● **Saved data entries**:

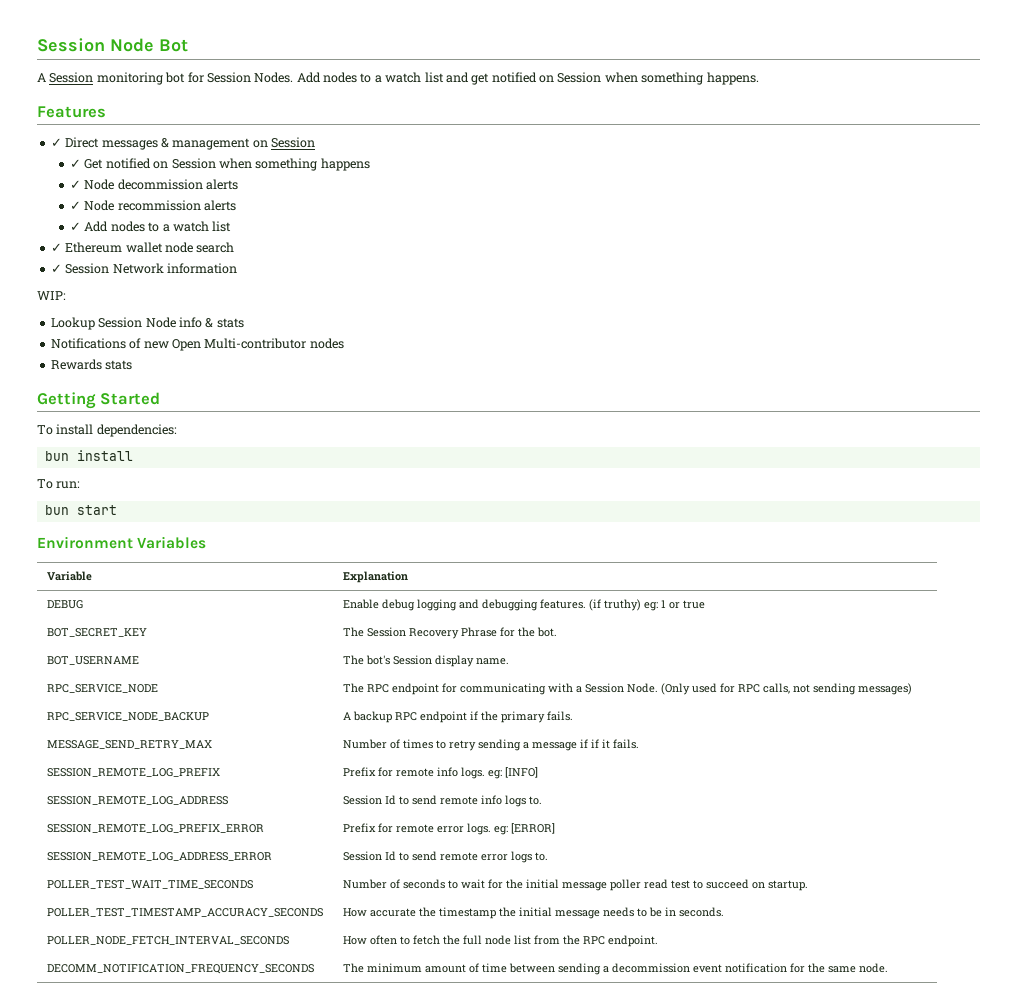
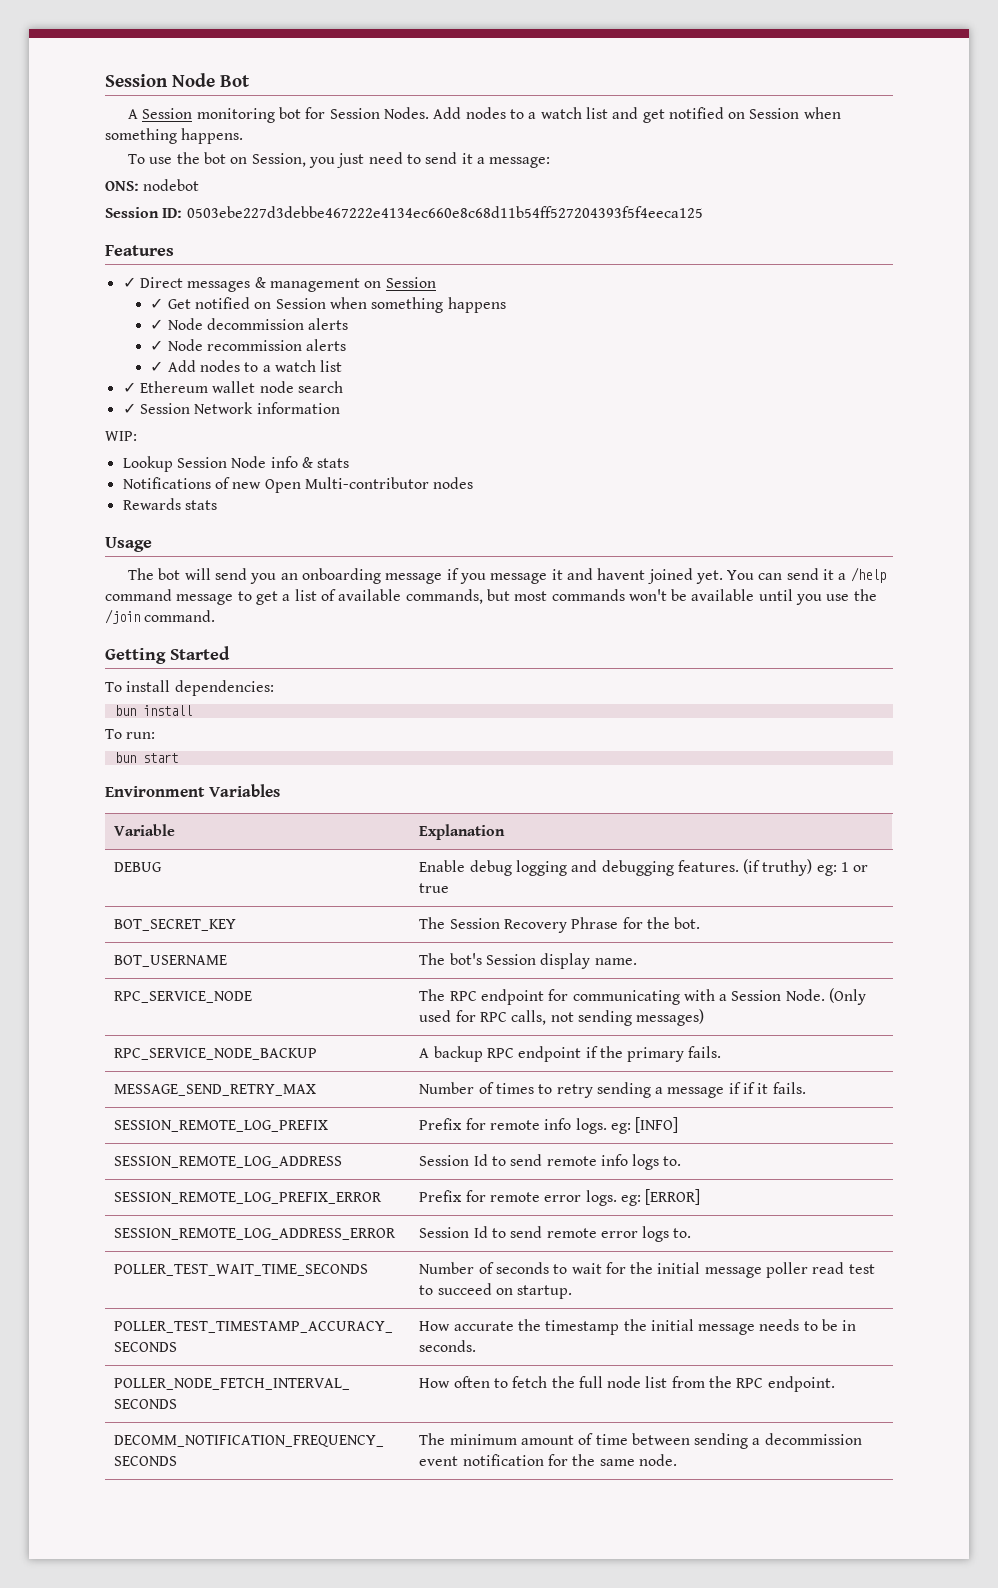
+ To use the bot on Session, you just need to send it a message:
+ ONS: nodebot
+ Session ID: 0503ebe227d3debbe467222e4134ec660e8c68d11b54ff527204393f5f4eeca125
+ Usage
+ The bot will send you an onboarding message if you message it and havent joined yet. You can send it a /help command message to get a list of available commands, but most commands won't be available until you use the /join command.

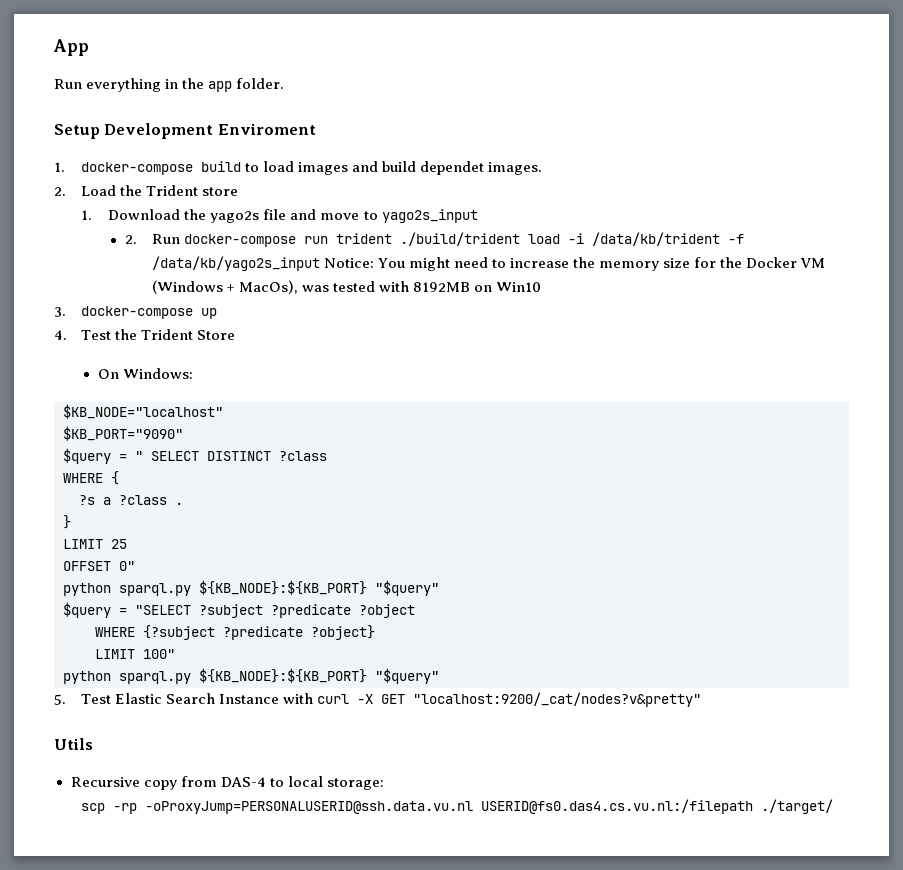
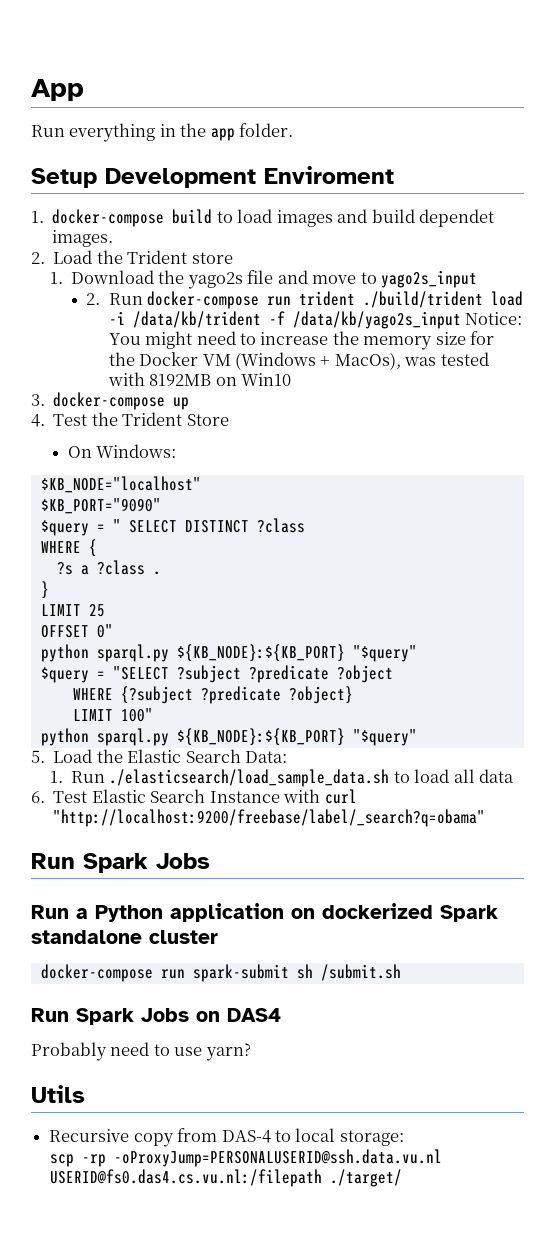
- 5. Test Elastic Search Instance with curl -X GET "localhost:9200/_cat/nodes?v&pretty"
+ 5. Load the Elastic Search Data:
+ 1. Run ./elasticsearch/load_sample_data.sh to load all data
+ 6. Test Elastic Search Instance with curl "http://localhost:9200/freebase/label/_search?q=obama"
+ Run Spark Jobs
+ Run a Python application on dockerized Spark standalone cluster
+ docker-compose run spark-submit sh /submit.sh
+ Run Spark Jobs on DAS4
+ Probably need to use yarn?

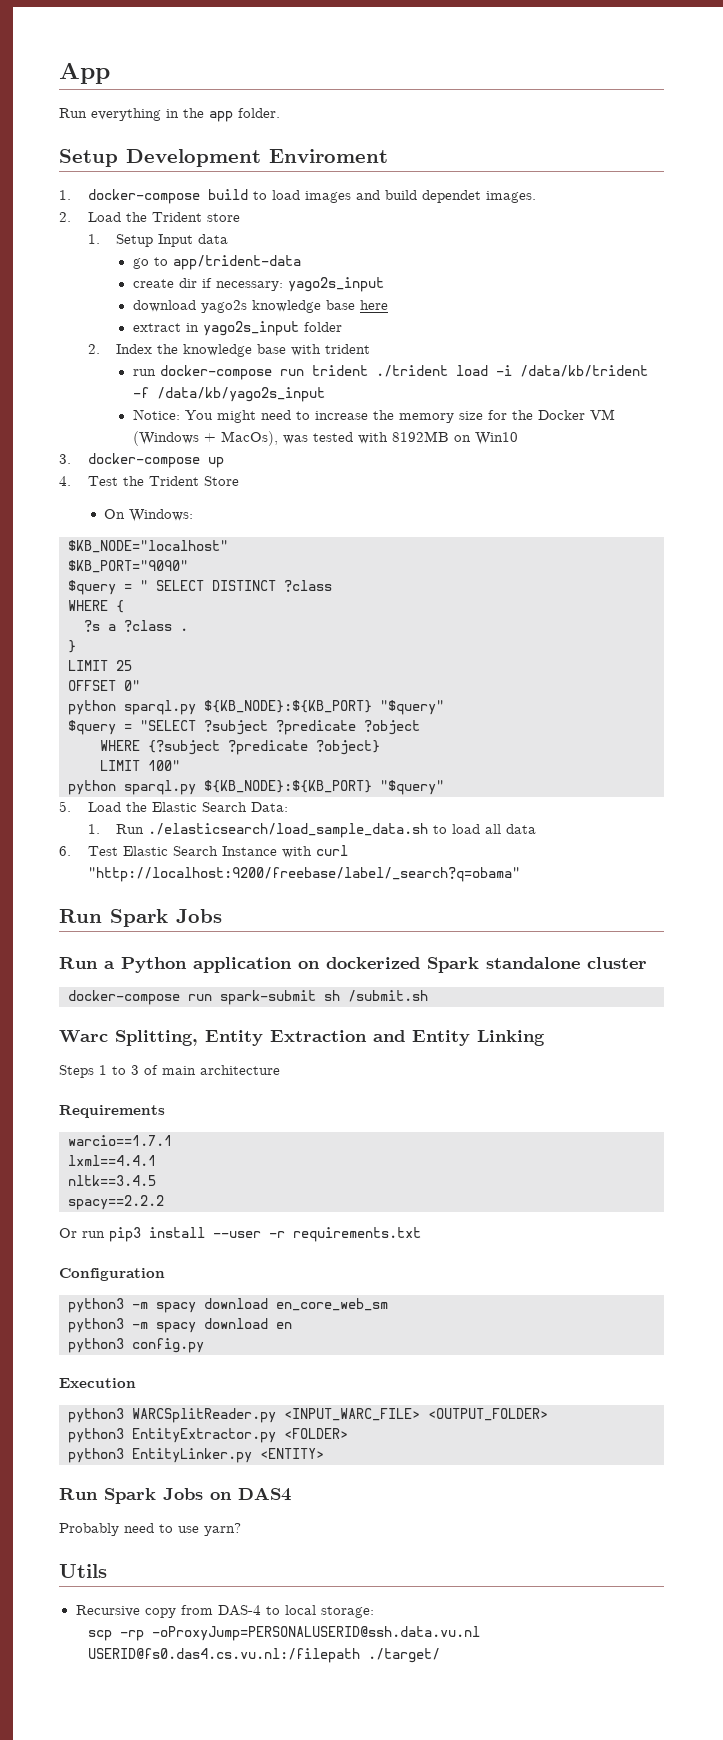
- 1. Download the yago2s file and move to yago2s_input
- 2. Run docker-compose run trident ./build/trident load -i /data/kb/trident -f /data/kb/yago2s_input Notice: You might need to increase the memory size for the Docker VM (Windows + MacOs), was tested with 8192MB on Win10
+ 1. Setup Input data
+ go to app/trident-data
+ create dir if necessary: yago2s_input
+ download yago2s knowledge base here
+ extract in yago2s_input folder
+ 2. Index the knowledge base with trident
+ run docker-compose run trident ./trident load -i /data/kb/trident -f /data/kb/yago2s_input
+ Notice: You might need to increase the memory size for the Docker VM (Windows + MacOs), was tested with 8192MB on Win10
+ Warc Splitting, Entity Extraction and Entity Linking
+ Steps 1 to 3 of main architecture
+ Requirements
+ warcio==1.7.1
+ lxml==4.4.1
+ nltk==3.4.5
+ spacy==2.2.2
+ Or run pip3 install --user -r requirements.txt
+ Configuration
+ python3 -m spacy download en_core_web_sm
+ python3 -m spacy download en
+ python3 config.py
+ Execution
+ python3 WARCSplitReader.py <INPUT_WARC_FILE> <OUTPUT_FOLDER>
+ python3 EntityExtractor.py <FOLDER>
+ python3 EntityLinker.py <ENTITY>

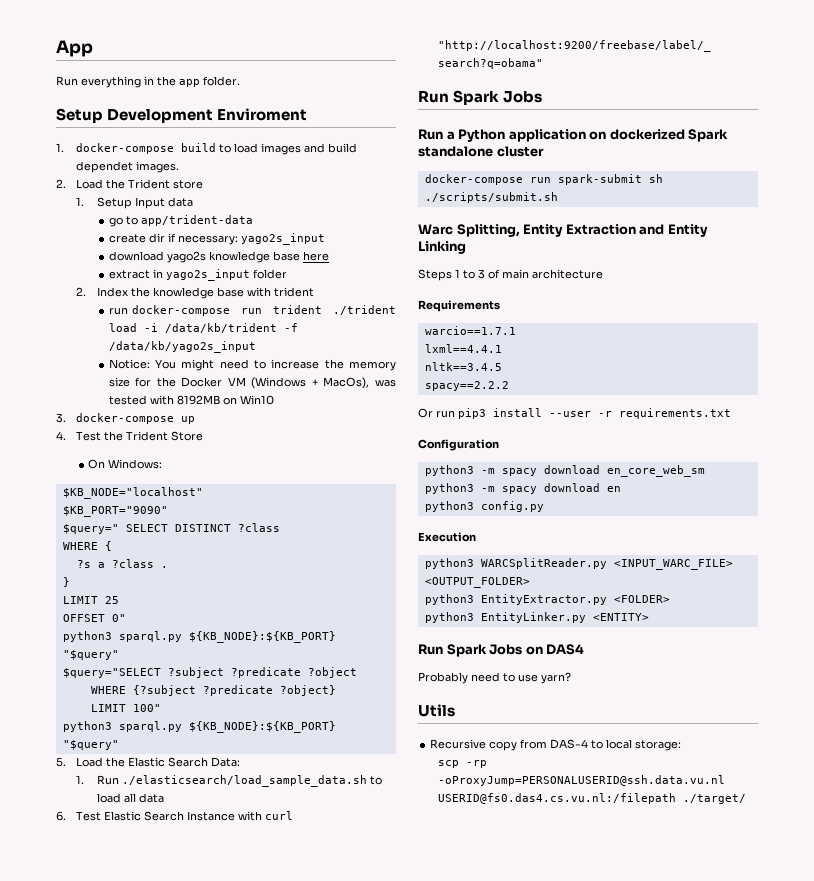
- $query = " SELECT DISTINCT ?class
+ $query=" SELECT DISTINCT ?class
  OFFSET 0"
- python sparql.py ${KB_NODE}:${KB_PORT} "$query"
- $query = "SELECT ?subject ?predicate ?object
+ python3 sparql.py ${KB_NODE}:${KB_PORT} "$query"
+ $query="SELECT ?subject ?predicate ?object
  LIMIT 100"
- python sparql.py ${KB_NODE}:${KB_PORT} "$query"
+ python3 sparql.py ${KB_NODE}:${KB_PORT} "$query"
- docker-compose run spark-submit sh /submit.sh
+ docker-compose run spark-submit sh ./scripts/submit.sh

● **EXERCISE BRIEF**:
Leaving the pictures aside, give back all the records exactly as they are.

● **TASK RESPONSE**:
+ To use the bot on Session, you just need to send it a message:
+ ONS: nodebot
+ Session ID: 0503ebe227d3debbe467222e4134ec660e8c68d11b54ff527204393f5f4eeca125
+ Usage
+ The bot will send you an onboarding message if you message it and havent joined yet. You can send it a /help command message to get a list of available commands, but most commands won't be available until you use the /join command.

- 5. Test Elastic Search Instance with curl -X GET "localhost:9200/_cat/nodes?v&pretty"
+ 5. Load the Elastic Search Data:
+ 1. Run ./elasticsearch/load_sample_data.sh to load all data
+ 6. Test Elastic Search Instance with curl "http://localhost:9200/freebase/label/_search?q=obama"
+ Run Spark Jobs
+ Run a Python application on dockerized Spark standalone cluster
+ docker-compose run spark-submit sh /submit.sh
+ Run Spark Jobs on DAS4
+ Probably need to use yarn?

- 1. Download the yago2s file and move to yago2s_input
- 2. Run docker-compose run trident ./build/trident load -i /data/kb/trident -f /data/kb/yago2s_input Notice: You might need to increase the memory size for the Docker VM (Windows + MacOs), was tested with 8192MB on Win10
+ 1. Setup Input data
+ go to app/trident-data
+ create dir if necessary: yago2s_input
+ download yago2s knowledge base here
+ extract in yago2s_input folder
+ 2. Index the knowledge base with trident
+ run docker-compose run trident ./trident load -i /data/kb/trident -f /data/kb/yago2s_input
+ Notice: You might need to increase the memory size for the Docker VM (Windows + MacOs), was tested with 8192MB on Win10
+ Warc Splitting, Entity Extraction and Entity Linking
+ Steps 1 to 3 of main architecture
+ Requirements
+ warcio==1.7.1
+ lxml==4.4.1
+ nltk==3.4.5
+ spacy==2.2.2
+ Or run pip3 install --user -r requirements.txt
+ Configuration
+ python3 -m spacy download en_core_web_sm
+ python3 -m spacy download en
+ python3 config.py
+ Execution
+ python3 WARCSplitReader.py <INPUT_WARC_FILE> <OUTPUT_FOLDER>
+ python3 EntityExtractor.py <FOLDER>
+ python3 EntityLinker.py <ENTITY>

- $query = " SELECT DISTINCT ?class
+ $query=" SELECT DISTINCT ?class
  OFFSET 0"
- python sparql.py ${KB_NODE}:${KB_PORT} "$query"
- $query = "SELECT ?subject ?predicate ?object
+ python3 sparql.py ${KB_NODE}:${KB_PORT} "$query"
+ $query="SELECT ?subject ?predicate ?object
  LIMIT 100"
- python sparql.py ${KB_NODE}:${KB_PORT} "$query"
+ python3 sparql.py ${KB_NODE}:${KB_PORT} "$query"
- docker-compose run spark-submit sh /submit.sh
+ docker-compose run spark-submit sh ./scripts/submit.sh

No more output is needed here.